Dari uraian di atas dapat disimpulkan bahwa tidak ada pembakuan sistem dalam Islam sehingga kepentingan umat Islam dalam membentuk negara menjadi kebebasan mereka,boleh mengambil bentuk negara kerajaan, republik, negara serikat, atau yang lainnya selagi prinsip-prinsip Islam tentang kehidupan bersama ditegakkan untuk kemaslahatan dan kemakmuran bersama (pemerintah dan rakyat).



C.     UPAYA DALAM MEWUJUDKAN PERSATUAN UMAT
1.      Untuk mewujudkan persatuan masyarakat yang majemuk seperti di Indonesia, perlu adanya kerja sama antara pemimpin dan rakyat. Jargon demokrasi yang dari rakyat, oleh rakyat dan untuk rakyat butuh pembuktian yang nyata dalam menjaga keamanan dan ketenangan bagi setiap umat beragama, dan tegas dalam mengambil keputusan jika ada yang meresahkan rakyat setempat.
2.      Peduli kepada sesama tanpa melihat suku, ras, budaya, dan agama dengan saling menghormati dan menghargai perbedaan masing-masing.
3.      Cinta tanah air dengan bangga menjadi warga Negara Indonesia, bangga terhadap budaya Indonesia dan dengan cara menerapakan bahwa negara kita adalah negara yang paling istimewa.
4.      Terutama peran pemuda sangatlah penting dalam upaya pembangunan persatuan umat, karena mereka merupakan calon pemimpin dan generasi penerus bangsa kita. Nasib umat ada ditangan mereka, negara bisa maju jika pemudanya juga maju dan begitu juga sebaliknya.

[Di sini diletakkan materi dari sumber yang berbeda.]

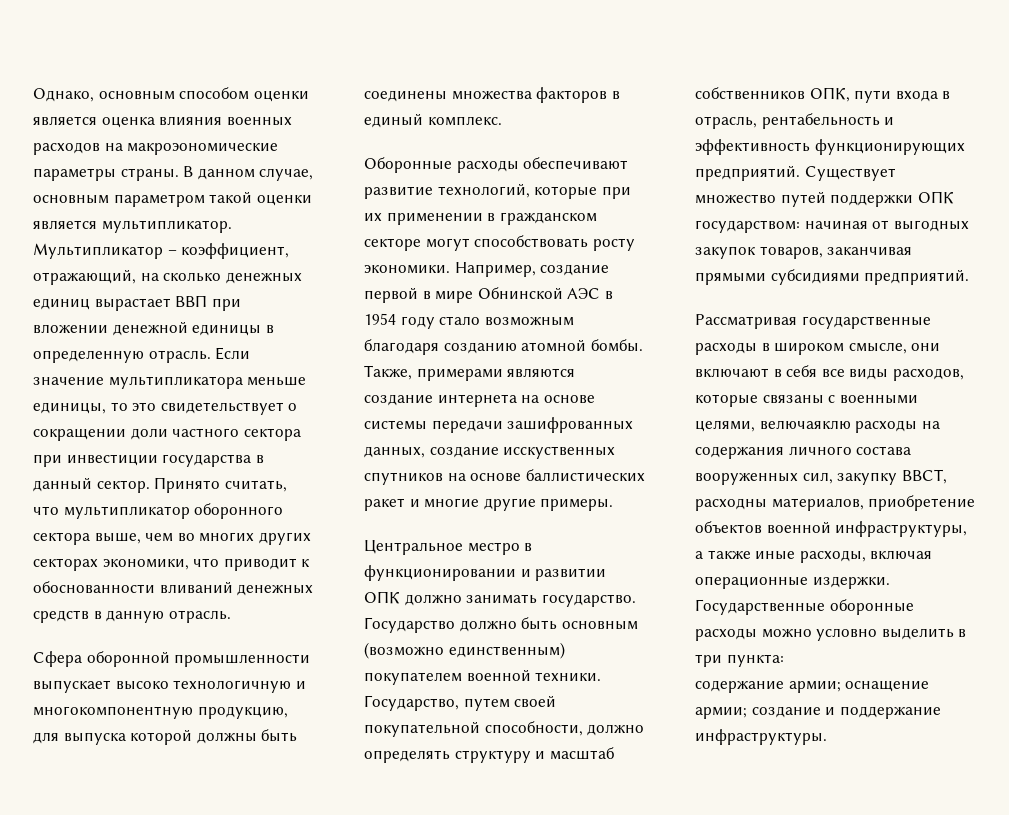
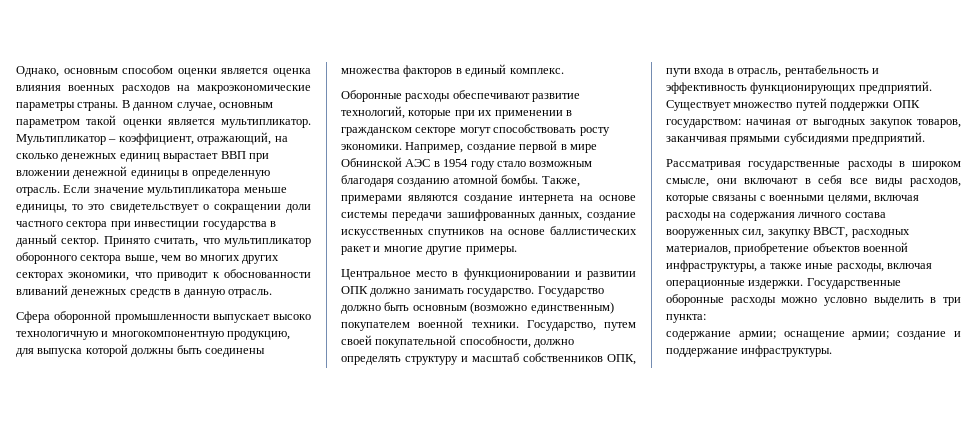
- Однако, основным способом оценки является оценка влияния военных расходов на макроэономические параметры страны.
+ Однако, основным способом оценки является оценка влияния военных расходов на макроэкономические параметры страны.
- Также, примерами являются создание интернета на основе системы передачи зашифрованных данных, создание исскуственных спутников на основе баллистических ракет и многие другие примеры.
+ Также, примерами являются создание интернета на основе системы передачи зашифрованных данных, создание искусственных спутников на основе баллистических ракет и многие другие примеры.
- Центральное местро в функционировании и развитии ОПК должно занимать государство.
+ Центральное место в функционировании и развитии ОПК должно занимать государство.
- Рассматривая государственные расходы в широком смысле, они включают в себя все виды расходов, которые связаны с военными целями, велючаяклю расходы на содержания личного состава вооруженных сил, закупку ВВСТ, расходны материалов, приобретение объектов военной инфраструктуры, а также иные расходы, включая операционные издержки.
+ Рассматривая государственные расходы в широком смысле, они включают в себя все виды расходов, которые связаны с военными целями, включая расходы на содержания личного состава вооруженных сил, закупку ВВСТ, расходных материалов, приобретение объектов военной инфраструктуры, а также иные расходы, включая операционные издержки.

5.      Melahirkan kembali semangat nasionalisme dengan mempelajari kembali perjuangan para pejuang dahulu yang telah berkorban jiwa dan raganya untuk kemerdekaan Indonesia.
6.      Bertanya kepada diri sendiri, apa yang telah kita lakukan untuk Negara? Sumbangsih apa yang telah kita berikan kepada tanah air tercinta?








BAB III
PENUTUP

A.    Kesimpulan
Islam mengakui perbedaan dan keberagman dengan adanya konsep toleransi terhadap kebebasan beragama, namun tetap dalam koridor batasan toleransi yang diperbolehkan dalam ajaran Islam. Ini jelas tidak seperti apa yang diyakini oleh musuh Islam dalam mengklaim dan menuduh Islam agama yang intoleransi.

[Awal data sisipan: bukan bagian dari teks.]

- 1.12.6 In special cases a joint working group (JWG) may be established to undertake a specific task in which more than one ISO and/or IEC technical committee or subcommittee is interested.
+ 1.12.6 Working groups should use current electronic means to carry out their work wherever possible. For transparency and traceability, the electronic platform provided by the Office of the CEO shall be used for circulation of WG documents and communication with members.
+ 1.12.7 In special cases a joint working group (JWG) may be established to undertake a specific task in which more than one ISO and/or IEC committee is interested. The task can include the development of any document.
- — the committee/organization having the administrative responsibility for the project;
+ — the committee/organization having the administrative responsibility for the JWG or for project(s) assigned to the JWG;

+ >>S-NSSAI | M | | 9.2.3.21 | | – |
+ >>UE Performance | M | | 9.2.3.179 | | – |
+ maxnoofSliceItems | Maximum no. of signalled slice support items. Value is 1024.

Sekularisme yang aktif mengampanyekan solusi hidup yang menjanjikan kemajuan Negara, nyatanya gagal di terapkan dalam kehidupan manusia. Seperti pemerintahn Negara Turki saat dipegang oleh Mustafa Kemal yang ikut mendukung dalam menyebarkan sekularisme untuk kemajuan Negara.

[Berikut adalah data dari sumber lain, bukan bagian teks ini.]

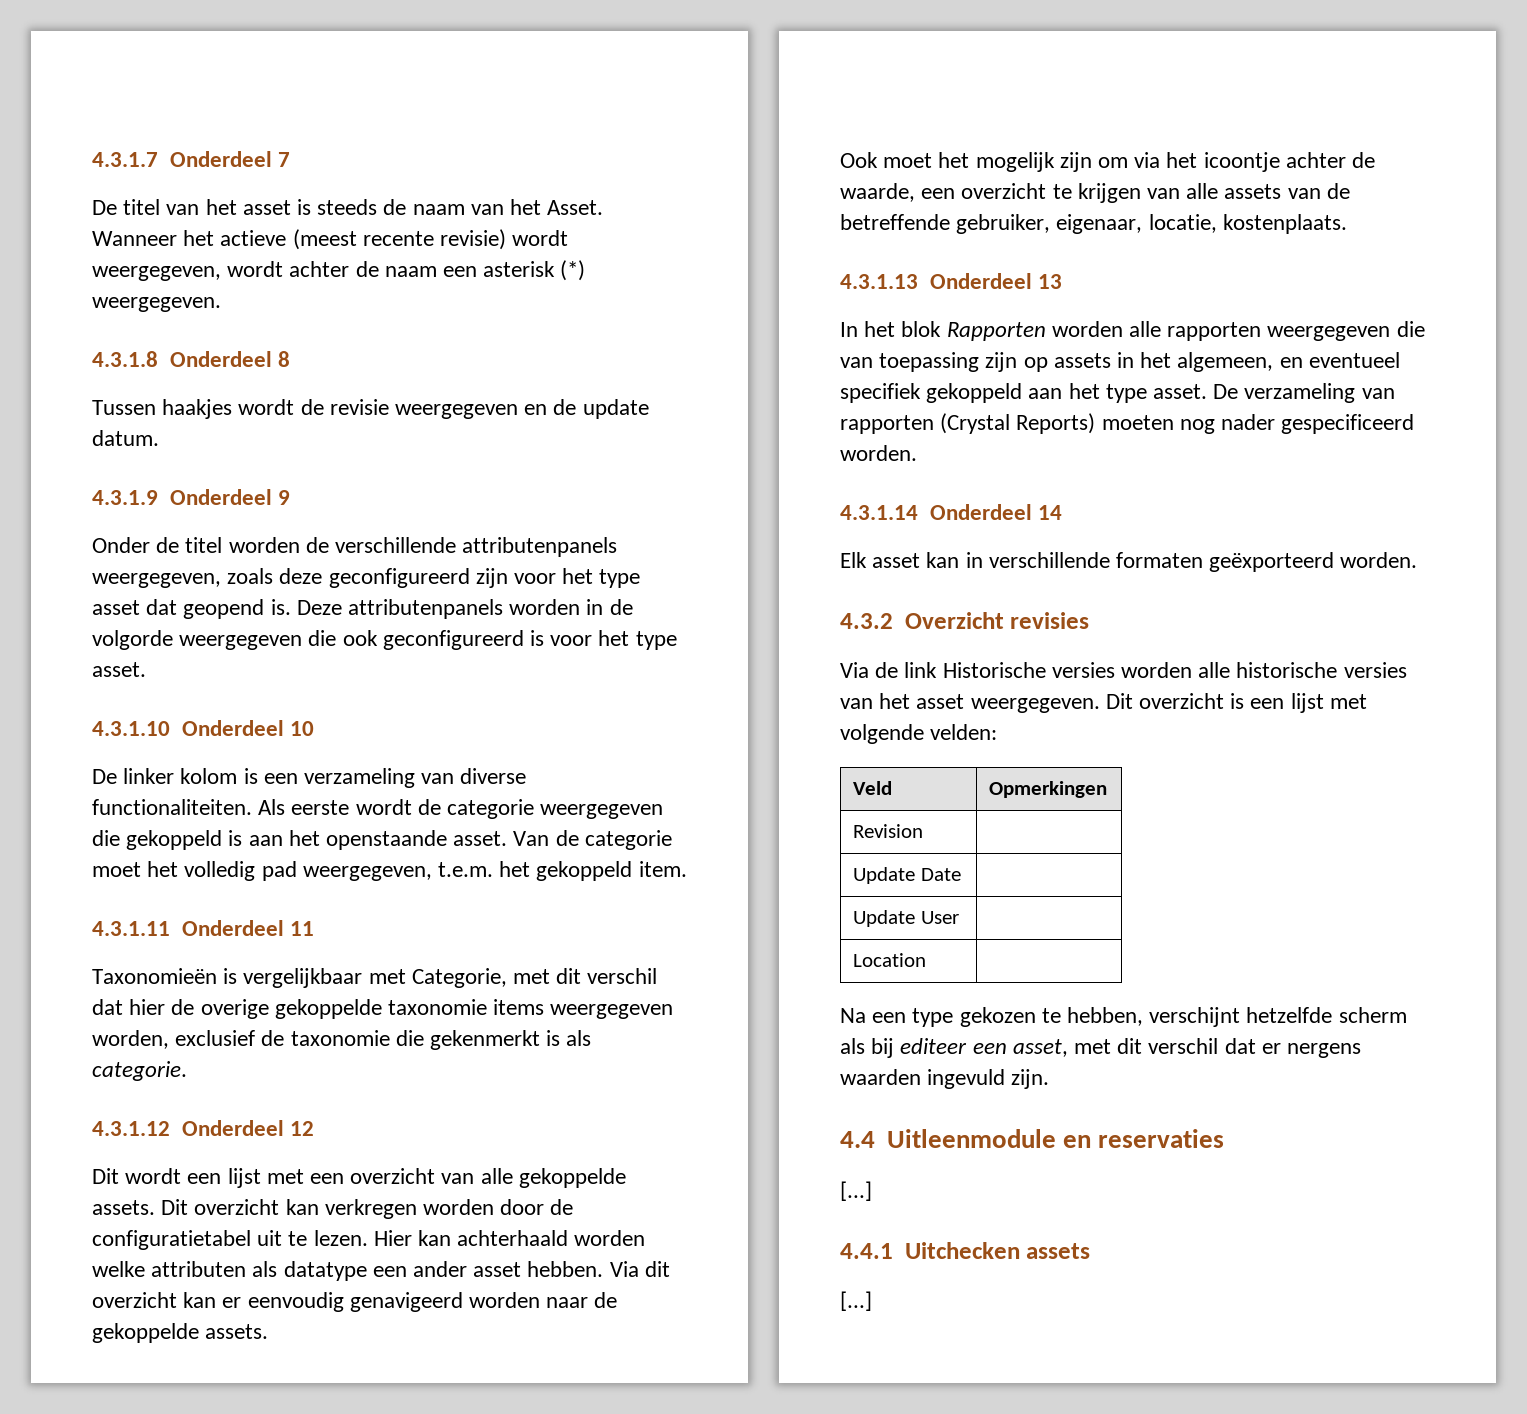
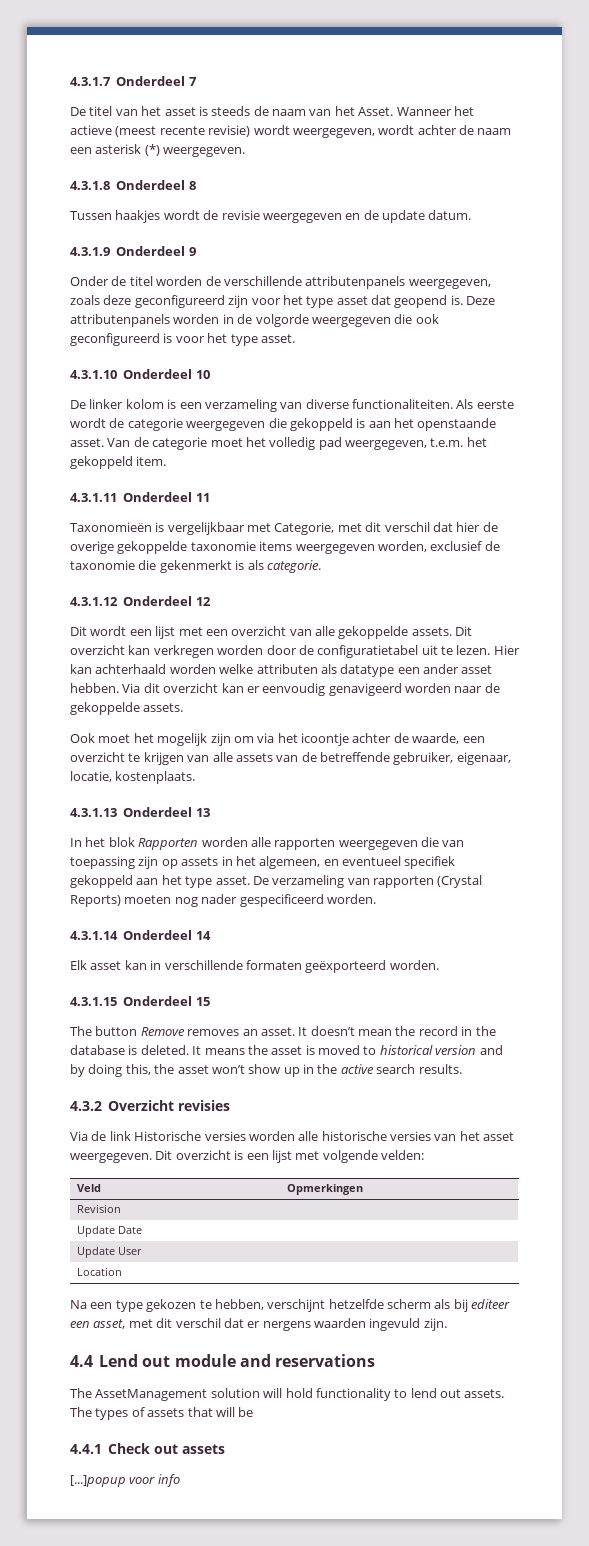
+ 4.3.1.15 Onderdeel 15
+ The button Remove removes an asset. It doesn’t mean the record in the database is deleted. It means the asset is moved to historical version and by doing this, the asset won’t show up in the active search results.
- 4.4 Uitleenmodule en reservaties
- [...]
+ 4.4 Lend out module and reservations
+ The AssetManagement solution will hold functionality to lend out assets. The types of assets that will be
- 4.4.1 Uitchecken assets
- [...]
+ 4.4.1 Check out assets
+ [...]popup voor info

Sebaliknya, jika kita mempelajari dan mendalami Islam, kita akan mengetahui bahwa Islam adalah agama yang washat (moderat), dalam artian Islam menjaga agar tidak condong terhadap salah satu dari dua perkara antara al ghuluw (berlebih-lebihan atau kebablasan) dan al taqshir (mengabaikan). Seperti yang dilakukan sebagian kelompok yang kebablasan dalam menafsirkan ayat Al Quran dan mengabaikan sebagian nash yang termaktub dalam Al Quran berdasarkan pemahaman akal manusia yang berbeda-beda. Seperti halnya metode tafsir hermeneutika.
B.     Saran
Setelah membaca makalah tentang Peranan Islam dalam Mewujudkan Persatuan dan Kesatuan Bangsa, kami harapkan makalah ini dapat dipahami dan dapat bermanfaat dalam kehidupan sehari-hari.